Update: Bezos' recent Tweeted update on the 10,000 year clock. Also see The Verge's Construction begins on Jeff Bezos’ $42 million 10,000-year clock
The discussions associated with the question Can an artificial satellite stay in orbit forever? and its answers suddenly reminded me of the 10,000 year clock project. Take a moment to look there now.
I also thought about the passive mechanical structures described in this answer — basically bi-metallic strips that open/close shutters, but their designed behavior reacting to temperature distributions inside is actually pretty complicated.
An Earth-orbiting satellite that needs to remain in orbit for a long time should at perigee be high enough to avoid essentially all atmospheric drag, but not too high in order to at least reduce the gravitational perturbations from Moon, Sun, etc.
It could passively absorb thermal energy from the thermal difference between Sun and space, and store it through springs and gears and latches. Then, maybe once a year it would have enough power to produce a signal - by radio, or light. 10,000 year electronics might not be impossible if they are low tech (discrete devices) and efficient, and one "beep" per year may not be very demanding. Whatever it does should be fairly limited - not impose itself on those not wanting to see it specifically.
As a backup, if the active electronic "beep" fails, I suppose it could mechanically just change reflectivity, and "suddenly appear" once a year. Large surface area can be obtained in various ways — unrolling something then rolling it back up just for example. And it doesn't have to launch next month — it could be a development project (like the 10,000 year clock). Once it's up there, it wouldn't require any further management from the ground.

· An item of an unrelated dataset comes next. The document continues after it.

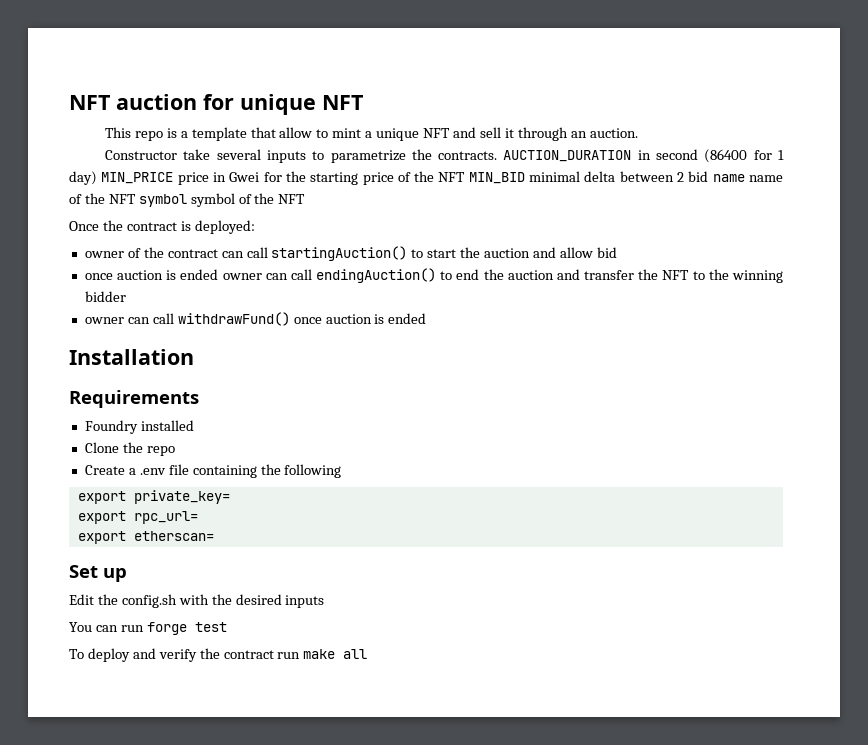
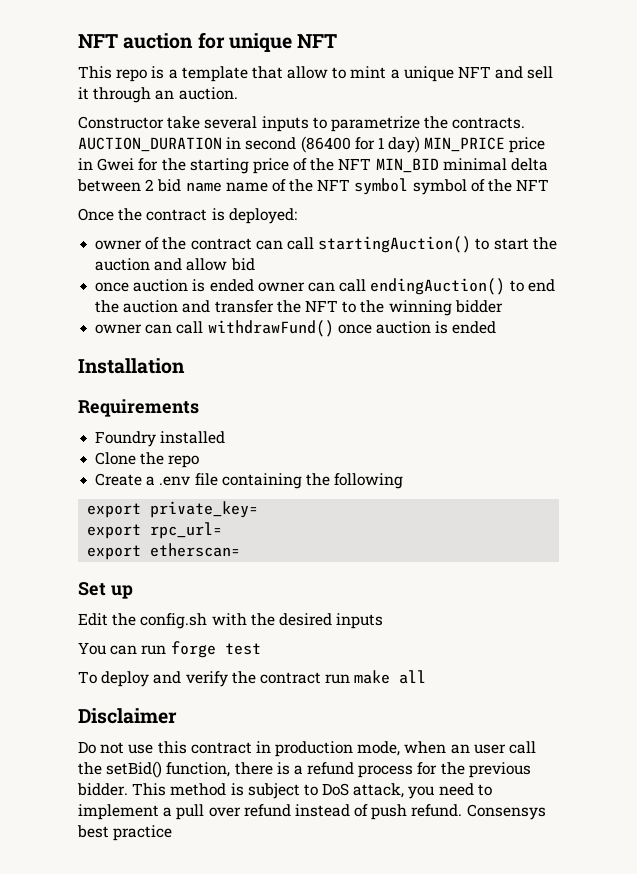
(368, 654) none -> [78,708,177,724] [78,741,537,757] [78,761,531,778] [77,783,492,799] [78,804,546,820] [77,825,173,841] // Disclaimer // Do not use this contract in production mode, when an user call the setBid() function, there is a refund process for the previous bidder. This method is subject to DoS attack, you need to implement a pull over refund instead of push refund. Consensys best practice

Calculating the orbital mechanics would be a substantial project, so I'm not asking here for an orbit that can last 10,000 years. If there are calculations showing it can not exist, please post the link or calculations! But otherwise let's avoid the "Orbital Mechanical Opinions".
What else besides orbital mechanics is there that would pose the most difficult challenges to making an artificial satellite stay in an orbit around the earth for 10,000 years, and "beep" or change appearance once a year?